Marcus made himself a cheese sandwich and shut Malcolm in the kitchen with a bowl of water and four Bonios to keep him quiet.

He was a good dog, a brave dog. But very, very bad guys?

‘Stay,’ Marcus said.

He went out of the house and prowled the tumbledown buildings, in search of weapons. The best he could find was the head of a scythe, which he couldn’t hold without it biting into his hand, and a wooden-handled pitchfork with rusted tines, so badly eroded, in fact, that it was hard to tell if there was actually any metal beneath the rust.

Marcus straightened his bow tie and climbed over a short, broken wall to the remains of the only serviceable tower, the highest part of the castle. It was no more than about half of a sundered tower in the remains of the curtain wall. Possibly part of a gateway. Perhaps there’d been a portcullis here.

Could have used one now, all right.

Marcus climbed a treacherously narrow, dangerously worn spiral staircase inside the tower. Hadn’t done this in years; bloody steps would be beyond repair soon.

He turned a corner and came out in the sky. Always a surprise, the way the steps simply ended, broke off. A sycamore tree had grown up next to the tower, partly obscuring the view in high summer, but there was still quite an extensive vista of the Black Mountains, for once living ominously up to their name, filling the western horizon, like the massed tents of a dark army.

Once, raiders had come down from the mountains, from the poorer country into the lushness of the Golden Valley. The reason the castle had been built. But now the threat, presumably, was from the east. The only way to reach this place was by road from St Mary’s. From the tower, the road was visible for nearly half a mile before it dipped between the high hedges and the hills.

Marcus sat on the top step, adjusted his glasses and unwrapped his sandwich. Might as well go out on a full stomach. Joking, of course. Maiden and his urban thugs and his bent coppers. Nothing would happen.

The jagged walls of the castle sawed into a sky of sickly yellow, like tallow.

XLV

This was the tape Cindy had found himself dreading the most.

Ersula Underhill.

They’d been playing them at random. Realizing that, with perhaps six hours of Fraser-Hale’s boastful ramblings, there wasn’t going to be time to hear all of it before they reached Rollright. Snatching out a cassette if it didn’t appear to be going anywhere, opening another.

Ersula’s was, as he’d feared, the worst death of all. Worse than Maria, worse than Emma Curtis — that would have been terrifying for her, but it would also have been relatively quick; he was in a hurry that night, frantic almost.
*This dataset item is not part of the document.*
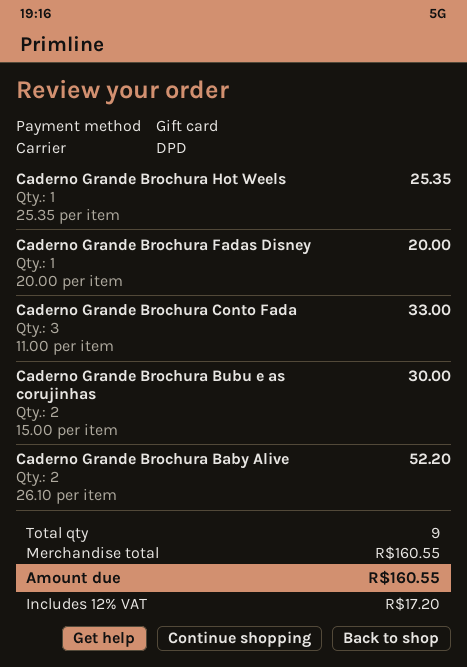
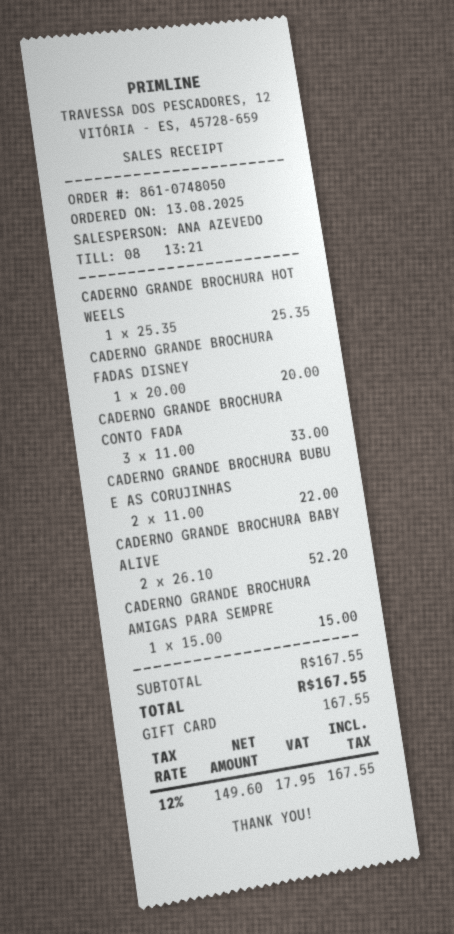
Caderno Grande Brochura Bubu e as corujinhas: 2 x 15.00 = 30.00 -> 2 x 11.00 = 22.00
CADERNO GRANDE BROCHURA AMIGAS PARA SEMPRE: none -> 1 x 15.00 = 15.00
subtotal: 160.55 -> 167.55
tax: 12% = 17.20 -> 12% = 17.95
total: 160.55 -> 167.55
With Ersula, he’d had time to plan.

When he goes to find the woman, he has already prepared her tomb.

And she is prepared for it.

She’s weary of her life and its limitations. Her dreams have shown her better. She has found a fulfilment in sleep … in sacred sleep and dreams surpassing, in their intensity, all her waking achievements. Which, in the superficial world of scholarship and academe, have been considerable.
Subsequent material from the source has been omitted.